One of the cool new features of Visual Studio 2010 Web Application projects are web.config transforms which allow you to use different settings in your web.config file without needing to remember to change them every time you compile the project. More information can be found here: http://msdn.microsoft.com/en-us/library/dd465326.aspx. In a nutshell, you can provide additional settings and modifications to the web.config that Visual Studio compiles at runtime into a single web.config file.

The obvious question is: what if I want to do this in other projects that aren’t web applications, like SharePoint solutions?

Solution

Fortunately, Johan Leino has discovered a very elegant solution. You can find his solution here: http://johanleino.wordpress.com/2010/12/21/working-with-xml-transformations-in-sharepoint-part-1/. I highly recommend reading and following his example before continuing or you’re likely to get lost with my modifications.

It comes down to creating a .targets file and passing your transforms through the .targets file at compile time. The code he provides will do the actual transformation quite efficiently. However, you run into a problem using his code with Team Build automation and when you just want to package a file.

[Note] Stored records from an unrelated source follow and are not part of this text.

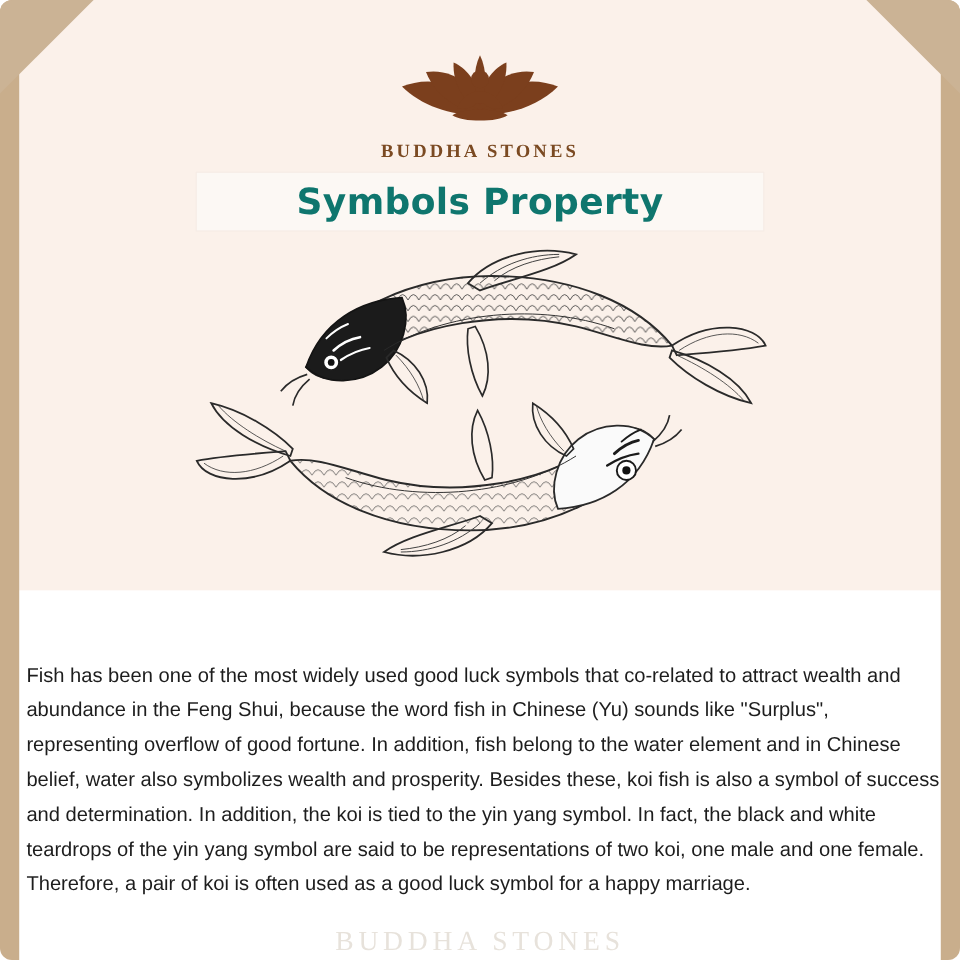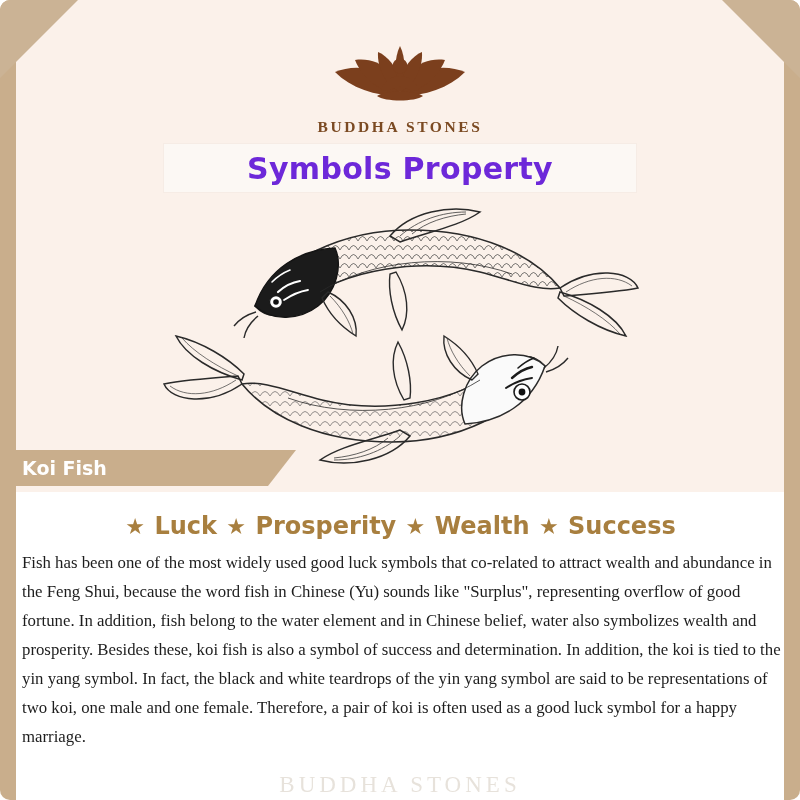"Symbols Property" .title-text { color: #6d28d9 -> #0f766e }
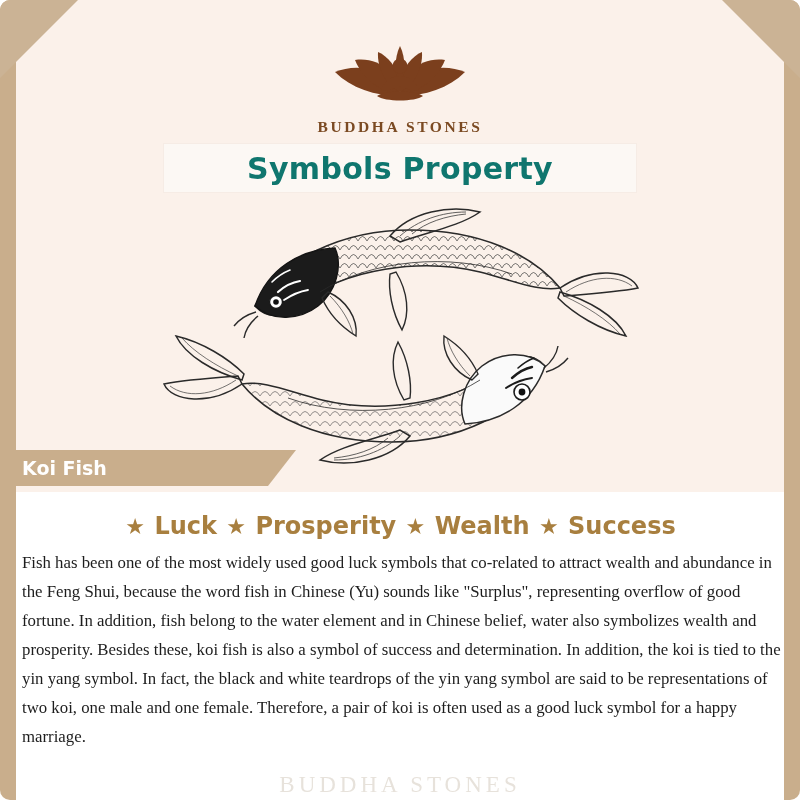"Koi Fish" div.label-banner { html: <div> <span>Koi Fish</span> </div> -> none }
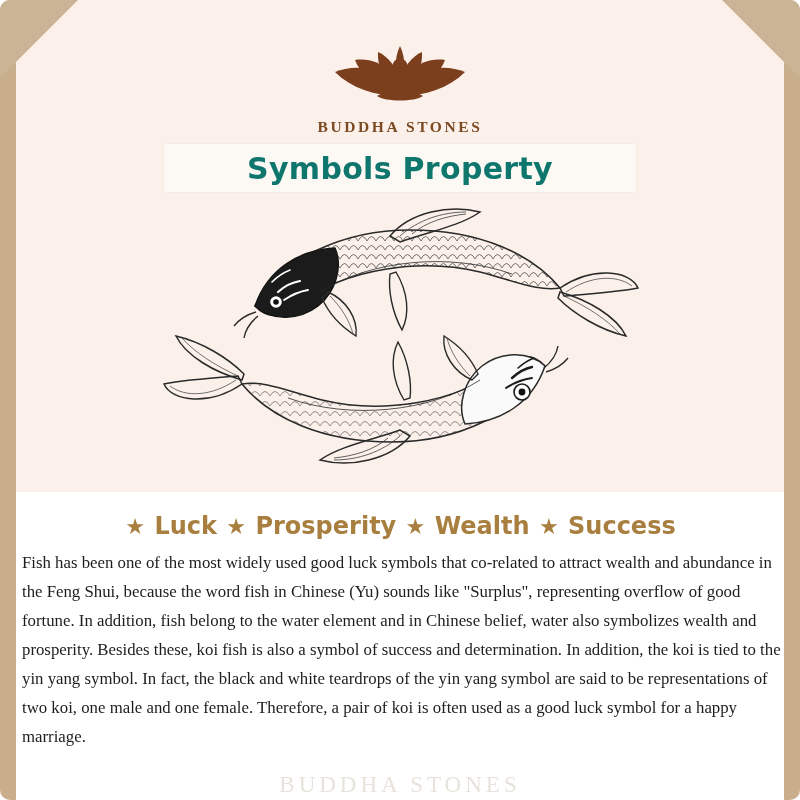"★ Luck ★ Prosperity ★" div.keywords { html: <div> <span>★</span> <span>Luck</span> <span>★</span> <span>Prosperity</span> <span>★</span> <span>Wealth</span> <span>★</span> <span>Success</span> </div> -> none }
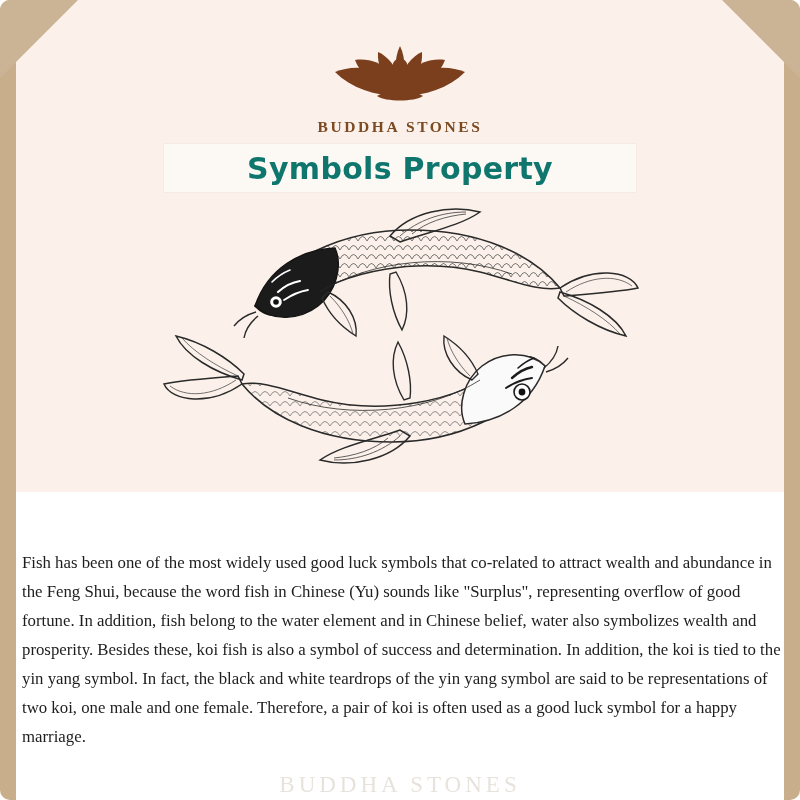"Fish has been one of" .body-text { font-family: Liberation Serif, serif -> Liberation Sans, sans-serif }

XML Transforms on Team Build 2010

To get XML transforms to work correctly in all instances, including on Team Build 2010, take the .targets file from Johan’s site and make the following change:

Where he has the line:

 1: <Target Name="CopyTransformedConfigurationFiles"
 2:         DependsOnTargets="$(CopyTransformedConfigurationFilesDependsOn)"
 3:         AfterTargets="Build">

Replace this with the line:

 1: <Target Name="CopyTransformedConfigurationFiles"
 2:         DependsOnTargets="$(CopyTransformedConfigurationFilesDependsOn)"
 3:         BeforeTargets="CleanPackage">

This change moves the step to happen right before the package is created instead of after the package is built and enables the transform to work on Team Build. The purpose of this is twofold:

  1. If you only change your XML files between builds, the files will not be transformed the second time you build.
  2. The way that Team Build handles the target transform file results in the incorrect file being included in the package or the file not being transformed at all.

So there you have it. A little XML and you can mimic the functionality that exists in Web Applications across any other type of XML file.